BEGIN Material for this task

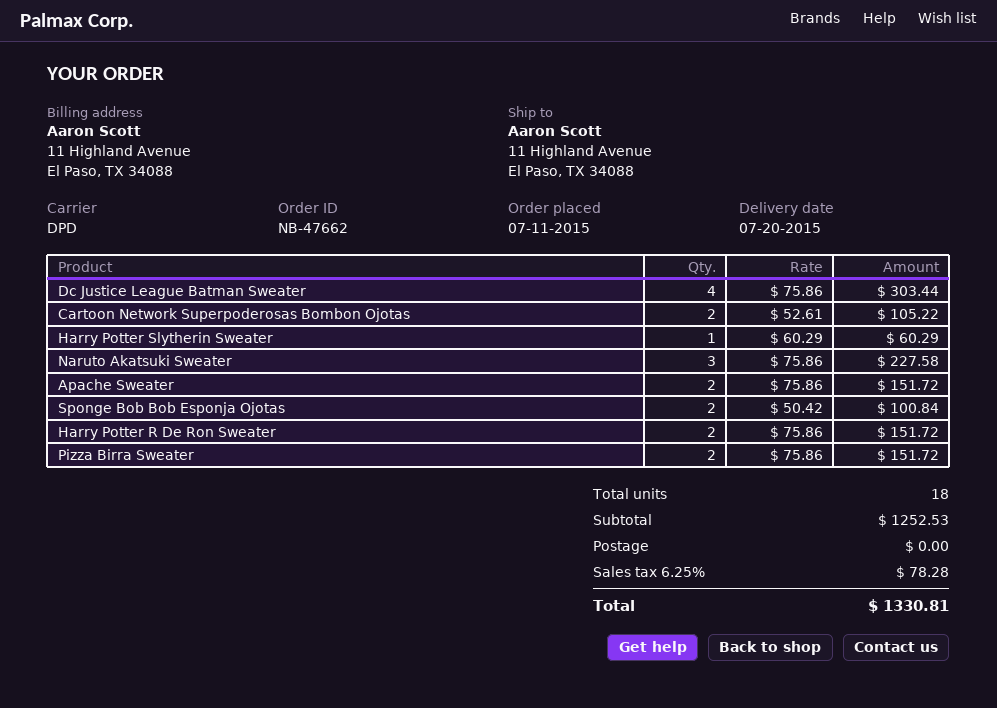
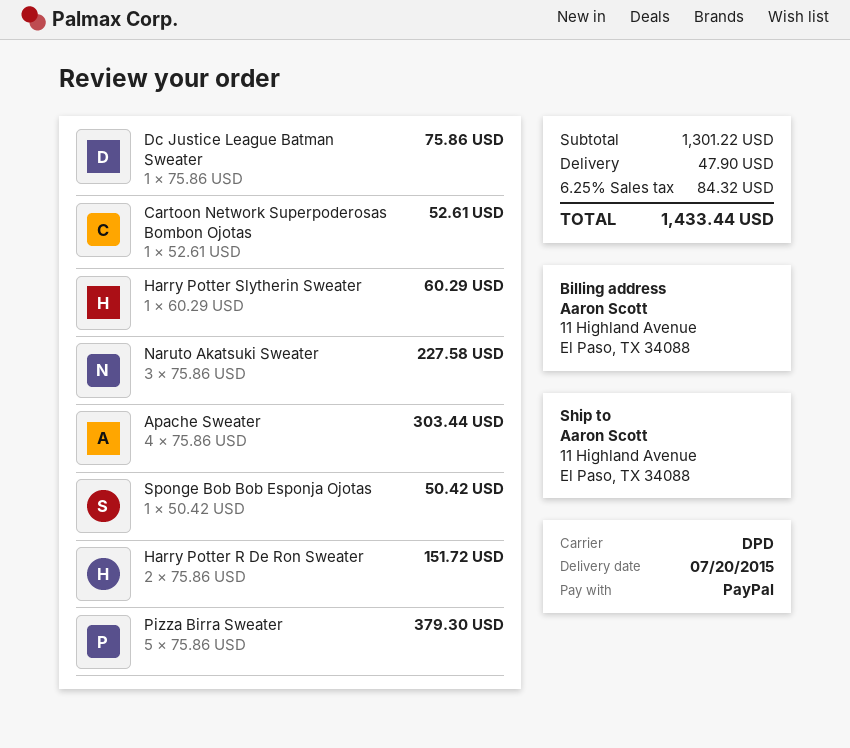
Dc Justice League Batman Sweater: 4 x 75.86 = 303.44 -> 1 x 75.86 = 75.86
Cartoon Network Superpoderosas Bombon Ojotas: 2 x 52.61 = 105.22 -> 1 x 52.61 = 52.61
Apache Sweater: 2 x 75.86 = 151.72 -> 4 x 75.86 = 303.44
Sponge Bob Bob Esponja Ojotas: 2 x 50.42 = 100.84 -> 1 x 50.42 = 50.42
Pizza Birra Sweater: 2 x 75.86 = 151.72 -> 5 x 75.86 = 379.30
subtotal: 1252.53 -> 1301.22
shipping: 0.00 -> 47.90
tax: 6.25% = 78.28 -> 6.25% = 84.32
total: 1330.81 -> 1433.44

END Material for this task

**Aim of the task:** Return an exact transcription of the entries above, excluding each image.

**Answer space:**
Dc Justice League Batman Sweater: 4 x 75.86 = 303.44 -> 1 x 75.86 = 75.86
Cartoon Network Superpoderosas Bombon Ojotas: 2 x 52.61 = 105.22 -> 1 x 52.61 = 52.61
Apache Sweater: 2 x 75.86 = 151.72 -> 4 x 75.86 = 303.44
Sponge Bob Bob Esponja Ojotas: 2 x 50.42 = 100.84 -> 1 x 50.42 = 50.42
Pizza Birra Sweater: 2 x 75.86 = 151.72 -> 5 x 75.86 = 379.30
subtotal: 1252.53 -> 1301.22
shipping: 0.00 -> 47.90
tax: 6.25% = 78.28 -> 6.25% = 84.32
total: 1330.81 -> 1433.44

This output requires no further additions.